隨著工業控制系統(Industrial Control System, ICS)遭受攻擊導致重大危害的事件頻傳，人們越來越重視 ICS 的網路安全。為此本研究改進了現有的主動檢測機制，並提出一被動-主動混合檢測系統以檢測針對 ICS 的虛假數據注入攻擊(False Data InjectionAttack, FDIA)。由於現有營運實踐中不容易檢測到 FDIA，本研究提出的方法除了通過利用被動接收的系統資料與預先定義的規則進行比對以檢測攻擊外，還通過控制致動器發起主動式檢測以發掘攻擊者，以完整檢測針對 ICS 的發起的 FDIA；與其餘研究不同的是本研究通過風險動態調整發起主動檢測之頻率，以求在低風險時降低對營運效率的影響，在高風險時減少檢測攻擊所需時間。實驗結果表明，使用本研究提出之系統，在虛假數據與真實數據相差 10%時，能達到 99.9%的檢出率，較隨機發起主動檢測的方法高 22.5%，在虛假數據與真實數據相差 5%時，能達到 95.4%的檢出率，較隨機發起主動檢測的方法高 18.2%，且即使虛假數據與真實數據僅相差 3%時，仍能達到高達 92.9%的檢出率，較隨機發起主動檢測的方法高 16.5%。

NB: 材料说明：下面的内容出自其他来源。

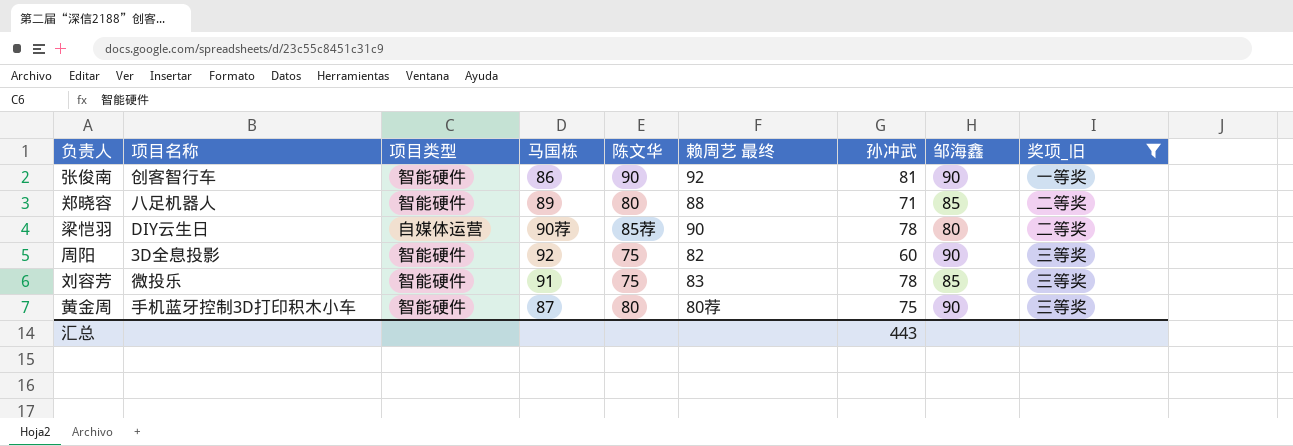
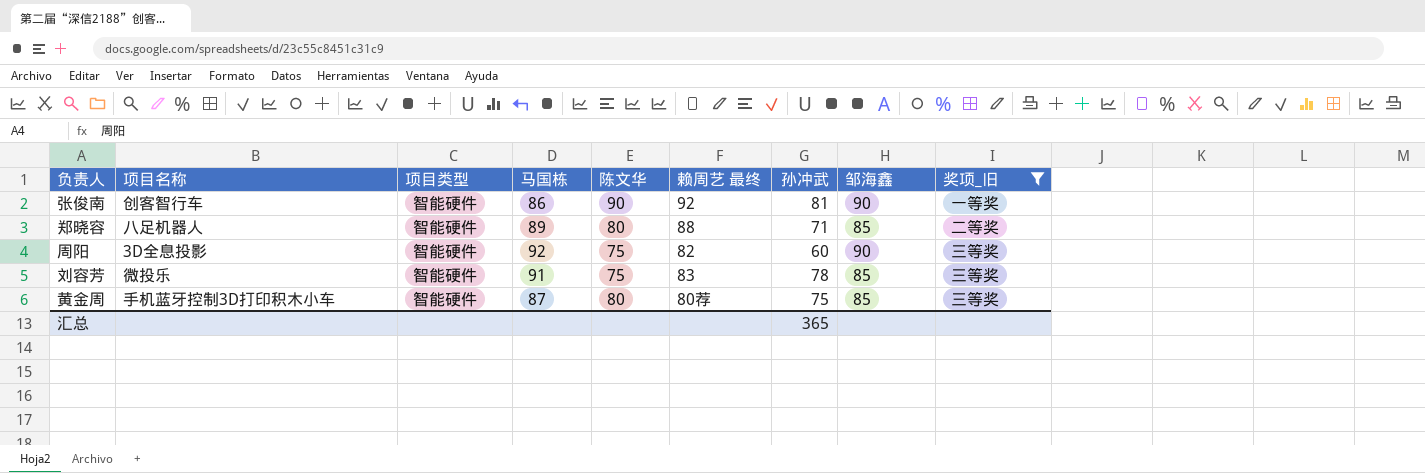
row 梁恺羽: DIY云生日 | 自媒体运营 | 90荐 | 85荐 | 90 | 78 | 80 | 二等奖 -> none
黄金周 | 邹海鑫: 90 -> 85
汇总 | 孙冲武: 443 -> 365

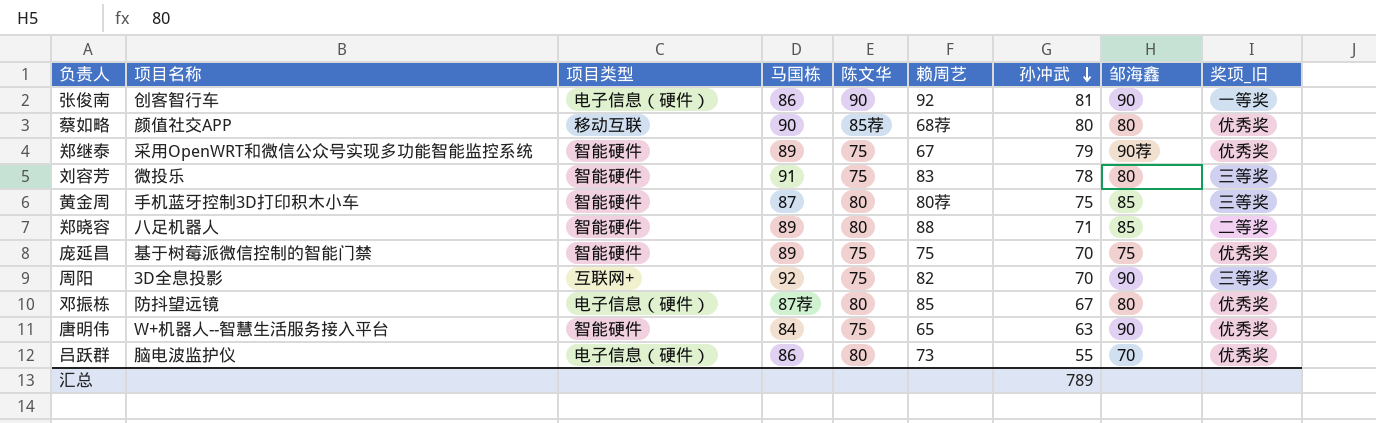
filter: 奖项_旧 != 优秀奖 -> none
row order: none -> 孙冲武 descending
column name: 赖周艺 最终 -> 赖周艺
张俊南 | 项目类型: 智能硬件 -> 电子信息（硬件）
刘容芳 | 邹海鑫: 85 -> 80
周阳 | 项目类型: 智能硬件 -> 互联网+
周阳 | 孙冲武: 60 -> 70
汇总 | 孙冲武: 365 -> 789

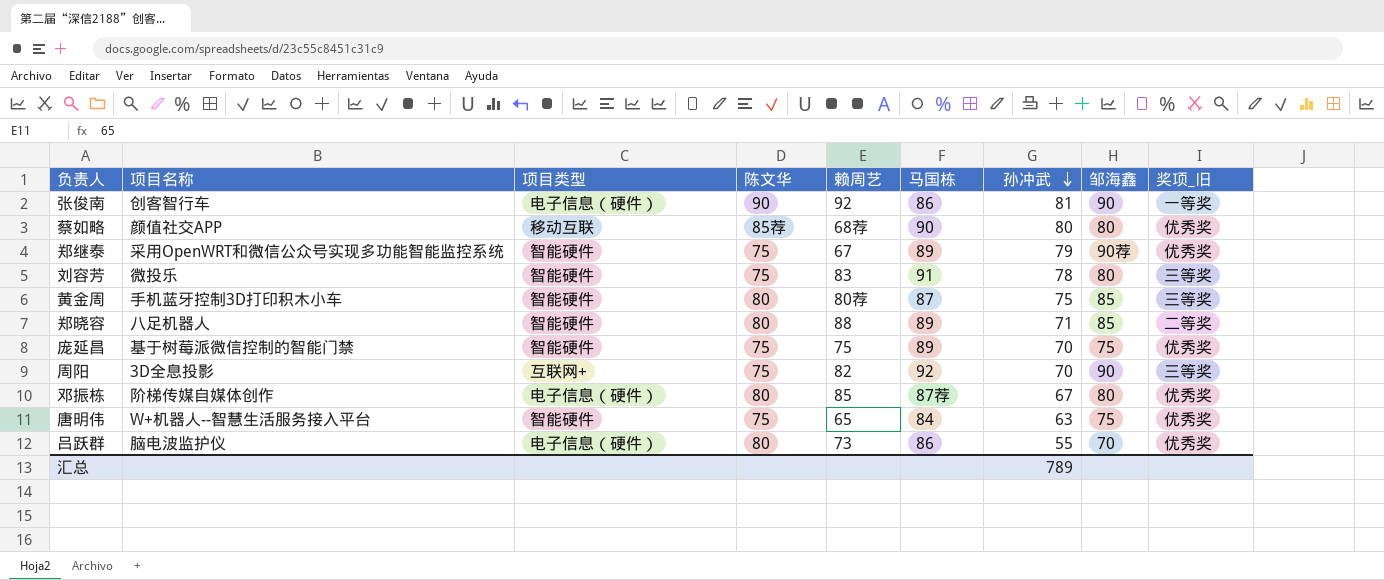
column 马国栋 | position: 4 -> 6
邓振栋 | 项目名称: 防抖望远镜 -> 阶梯传媒自媒体创作
唐明伟 | 邹海鑫: 90 -> 75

With the increasing occurrence of incidents causing significant damage due to attacks on Industrial Control Systems (ICS), people pay more and more attention to the cyber security of ICS. This study improves existing active detection mechanisms and proposes an integrated passive-active detection system to detect False Data Injection Attacks (FDIA) targeting ICS. Since it is challenging to detect FDIA in current operational practices, the method presented in this research not only compares passive received system data with predefined rules to detect attacks but also launches active detect by controlling actuators to find attackers and achieve comprehensive detection of FDIA targeting ICS. Unlike other studies, this research dynamically adjusts the frequency of launching active detect through risk assessment, aiming to minimize the impact on operational efficiency during low-risk periods and reduce the time required for detecting attacks during high-risk periods. The experimental results show that using the system proposed in this study, when false data differs by 10% from real data, the detection rate can reach 99.9%, which is 22.5% higher than active detect by randomly launch method, when false data differs by 5% from real data, the detection rate can reach 95.4%, which is 18.2% higher than active detect by randomly launch method, and even if false data only differs by 3% from real data, the detection rate can reach 92.9%, which is 16.5% higher than active detect by randomly launch method.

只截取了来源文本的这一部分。